Task description:
In the listing, locate the line containing "a specific objective.", then quote it and all following lines exactly. Omit pictures.

The data:
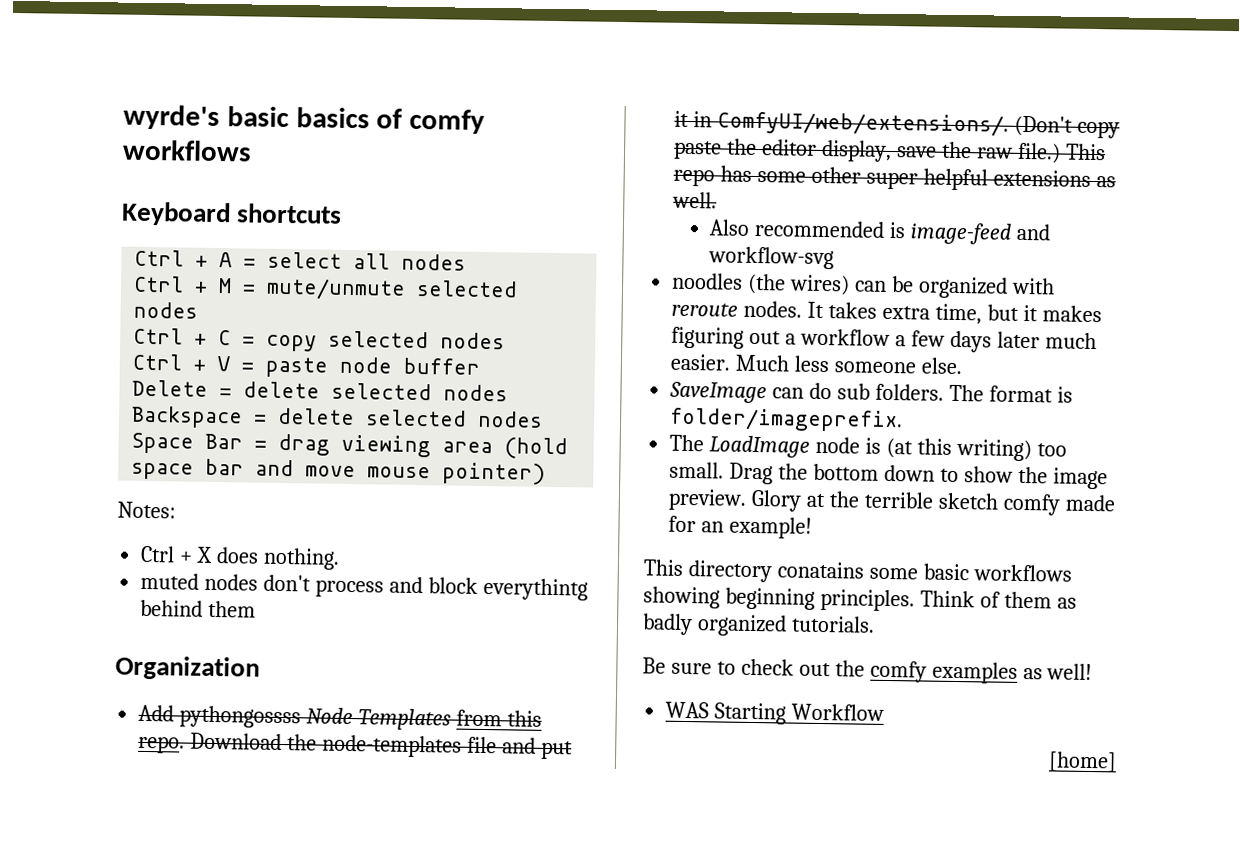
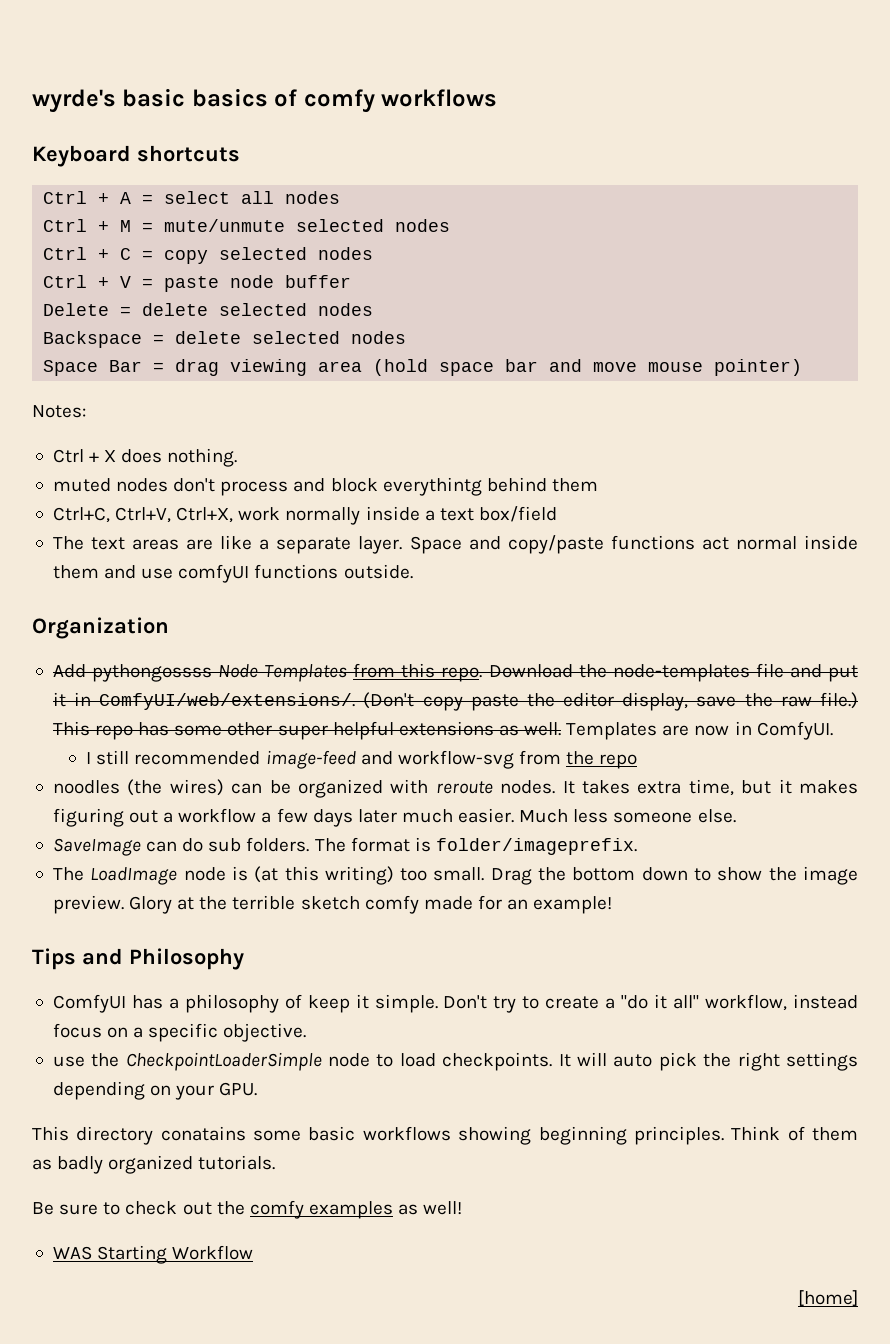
+ Ctrl+C, Ctrl+V, Ctrl+X, work normally inside a text box/field
+ The text areas are like a separate layer. Space and copy/paste functions act normal inside them and use comfyUI functions outside.
- This repo has some other super helpful extensions as well.
- Also recommended is image-feed and workflow-svg
+ This repo has some other super helpful extensions as well. Templates are now in ComfyUI.
+ I still recommended image-feed and workflow-svg from the repo
+ Tips and Philosophy
+ ComfyUI has a philosophy of keep it simple. Don't try to create a "do it all" workflow, instead focus on a specific objective.
+ use the CheckpointLoaderSimple node to load checkpoints. It will auto pick the right settings depending on your GPU.

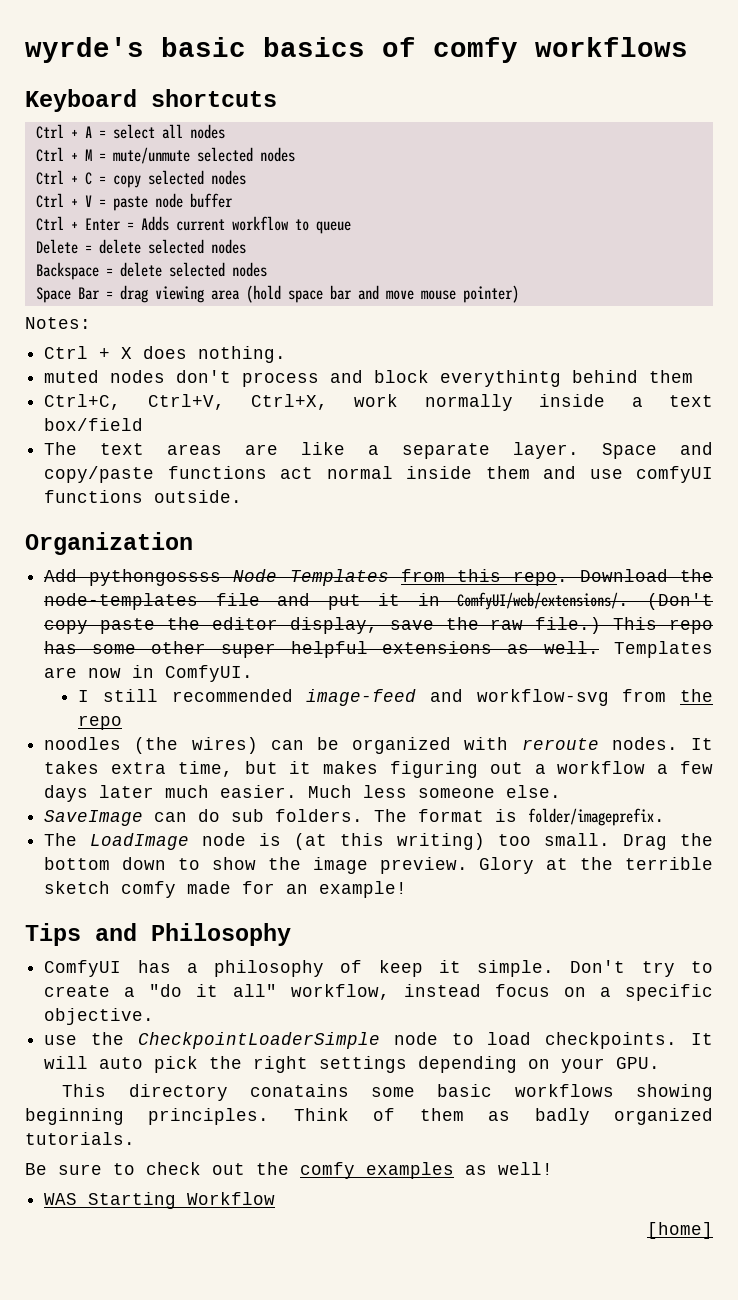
+ Ctrl + Enter = Adds current workflow to queue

Solution to this problem:
+ ComfyUI has a philosophy of keep it simple. Don't try to create a "do it all" workflow, instead focus on a specific objective.
+ use the CheckpointLoaderSimple node to load checkpoints. It will auto pick the right settings depending on your GPU.

+ Ctrl + Enter = Adds current workflow to queue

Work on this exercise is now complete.